I use uncooked rice, cooked leftover rice, and cooked left over pasta. Be sure you have your cultures ventilated or they will die and leave a stinky mess.


----------



## Dye-Lohn (Aug 27, 2006)

ty


----------



## sports_doc (Nov 15, 2004)

few sprinkles of ordinary bakers yeast ever day/ other day dep upon the production of springs in your culture.

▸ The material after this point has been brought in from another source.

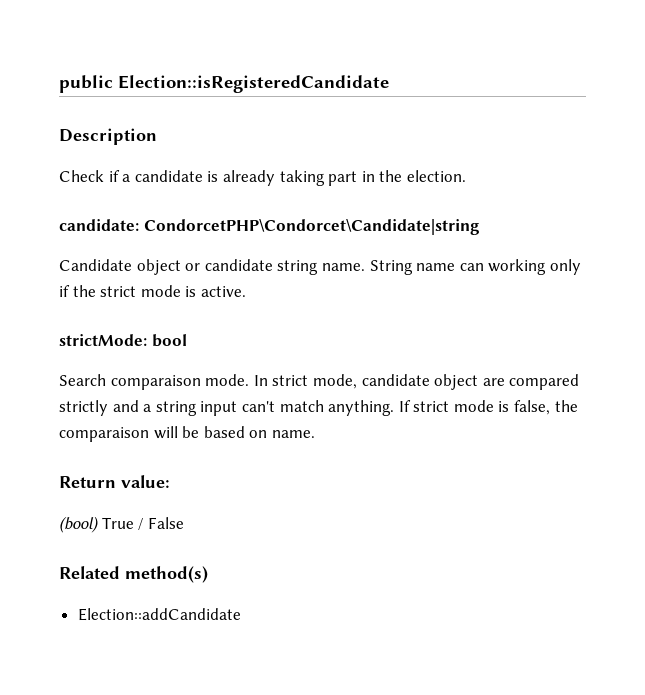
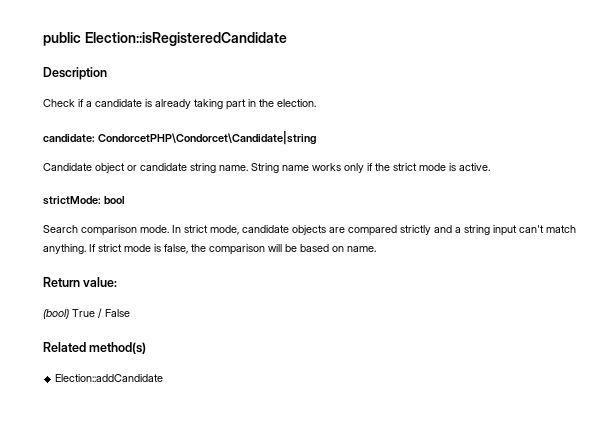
[459,259,547,275] can working -> [312,163,341,171] works
[110,375,201,390] comparaison -> [81,225,137,236] comparison
[434,374,479,390] object -> [292,225,326,235] objects
[59,427,149,442] comparaison -> [209,244,265,255] comparison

keep them damp but not wet, in a loose straight coco media or similar and they should do well.

Shawn


----------



## bluedart (Sep 5, 2005)

sports_doc said:


> few sprinkles of ordinary bakers yeast ever day/ other day dep upon the production of springs in your culture.
> 
> keep them damp but not wet, in a loose straight coco media or similar and they should do well.
> 
> Shawn


I find that bakers yeast has similar/greater production than rice for me, and it also eliminates a food source that grain mites can consume (pasta). Therefore I think it's safe to say that it is quite effective. 
Additionally, I use crushed up leaves in a coco fiber medium for the springtails. It seems to give them more surface area, helps keep the coco loose, and gives them something to feed on inbetween feedings if they need it.


----------



## back2eight (Dec 19, 2005)

fish flakes works as well.

And I don't keep mine ventillated. I've never had a culture crash yet. I feed mainly fish flakes and rice, keep it very wet, and a tight lid.


----------



## josh raysin (Nov 28, 2005)

i noticed a 10x better production with tropical fish flakes over rice and pasta.


----------



## bluedart (Sep 5, 2005)

Last time I used fish flakes I had grain mites out the wazoo.


----------



## Roadrunner (Mar 6, 2004)

using sealed disposable tupperware(the kind for soup or liquids) will keep the mites out. open every day or 2 to ventilate and feed. there are 2 types of tropicals and one common and others out there. not all of them like it soaked. i find the smaller tropicals like it wetter than the large tropicals and the commons can take it pretty wet. i use leca for the commons and small tropicalsw/ a 1/2 inch of water standing at the bottom and coco peat strait or over leca to keep the water out of contact w/ the coco peat for the large tropical springs, they like it moist but not wet. bakers yeast works great for the large tropicals and the others take it but i find better production from the small tropicals and commons from nutritional yeast which is pulverized and has bromelian and papayan in it and chromium etc.


----------



## topaz017 (Jul 30, 2006)

My cultures I started explode when I use cucumber peals. I open and they are all over it. I never see them on rice, and the yeast is to small for me to find too.


----------



## Dancing frogs (Feb 20, 2004)

frogfarm said:


> using sealed disposable tupperware(the kind for soup or liquids) will keep the mites out.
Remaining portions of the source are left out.